Dataset items
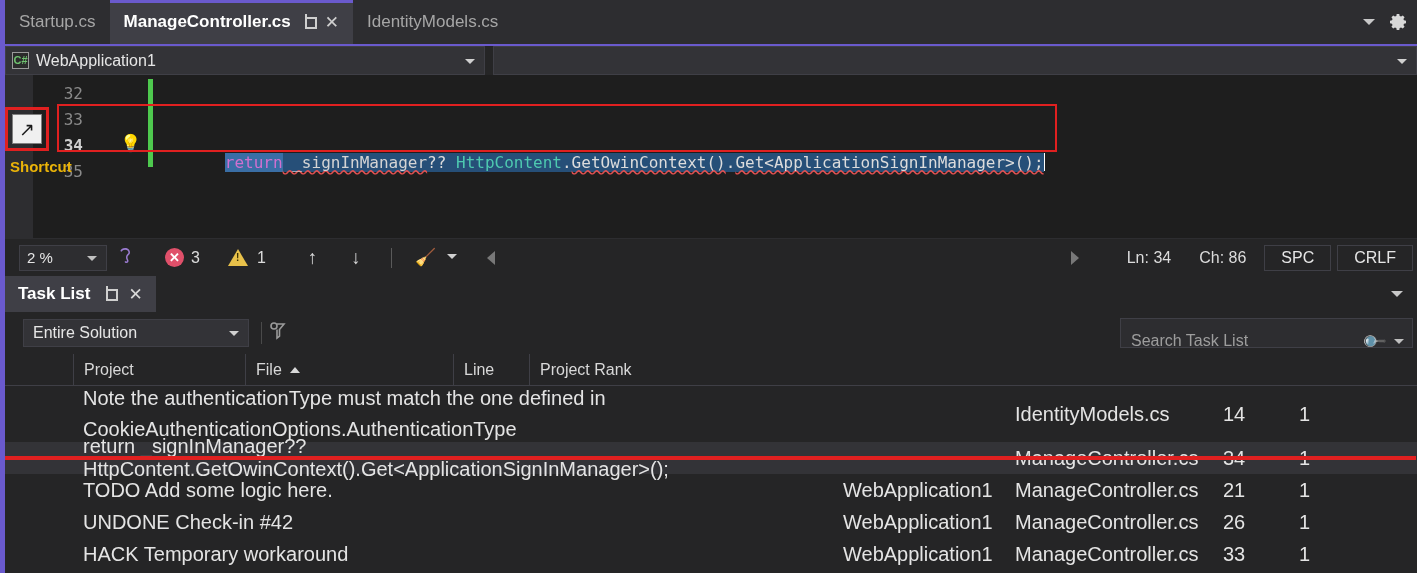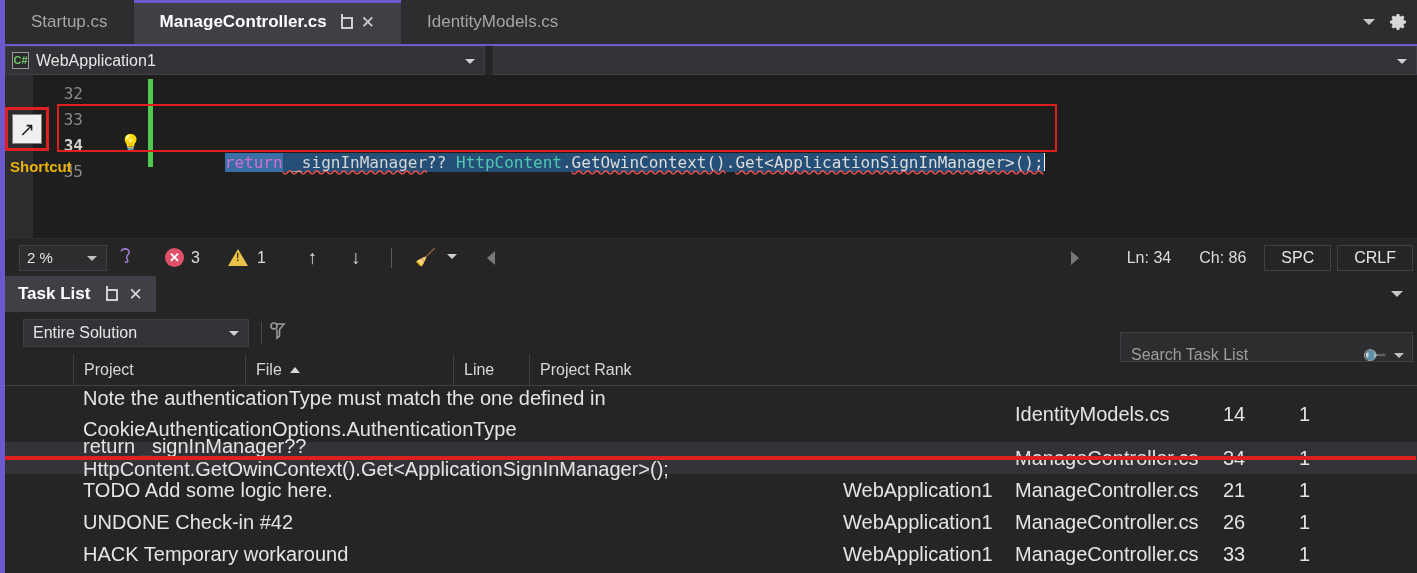--- a/index.html
+++ b/index.html
@@ -26,7 +26,7 @@
   .tab {
     position: relative;
     height: 44px; display: flex; align-items: center;
-    padding: 0 26px; gap: 10px;
+    padding: 0 14px; gap: 10px;
     color: #b0b0b0; font-size: 17px; white-space: nowrap;
     background: #2d2d30;
     cursor: pointer;

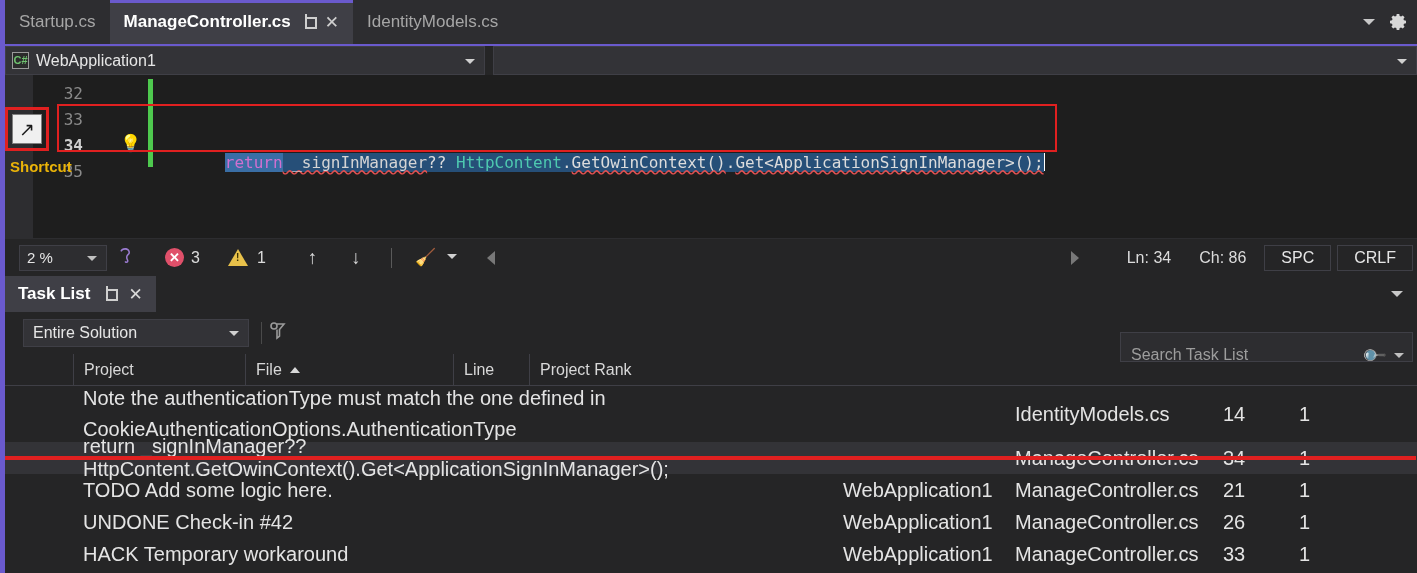--- a/index.html
+++ b/index.html
@@ -236,7 +236,7 @@
   .tb-divider { width: 1px; height: 22px; background: #4a4a4a; margin-left: 6px; }
   .filter-icon { color: #9a9a9a; font-size: 17px; cursor: pointer; }
   .search-box {
-    position: absolute; right: 4px; top: 20px; width: 293px; height: 30px;
+    position: absolute; right: 4px; top: 6px; width: 293px; height: 30px;
     background: #2d2d30; border: 1px solid #3f3f46;
     display: flex; align-items: center; padding: 16px 8px 0 10px;
     cursor: text;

REQUIRED WORK | The data is to be returned exactly as it stands, pictures aside.

EXERCISE ANSWER |
--- a/index.html
+++ b/index.html
@@ -26,7 +26,7 @@
   .tab {
     position: relative;
     height: 44px; display: flex; align-items: center;
-    padding: 0 26px; gap: 10px;
+    padding: 0 14px; gap: 10px;
     color: #b0b0b0; font-size: 17px; white-space: nowrap;
     background: #2d2d30;
     cursor: pointer;

--- a/index.html
+++ b/index.html
@@ -236,7 +236,7 @@
   .tb-divider { width: 1px; height: 22px; background: #4a4a4a; margin-left: 6px; }
   .filter-icon { color: #9a9a9a; font-size: 17px; cursor: pointer; }
   .search-box {
-    position: absolute; right: 4px; top: 20px; width: 293px; height: 30px;
+    position: absolute; right: 4px; top: 6px; width: 293px; height: 30px;
     background: #2d2d30; border: 1px solid #3f3f46;
     display: flex; align-items: center; padding: 16px 8px 0 10px;
     cursor: text;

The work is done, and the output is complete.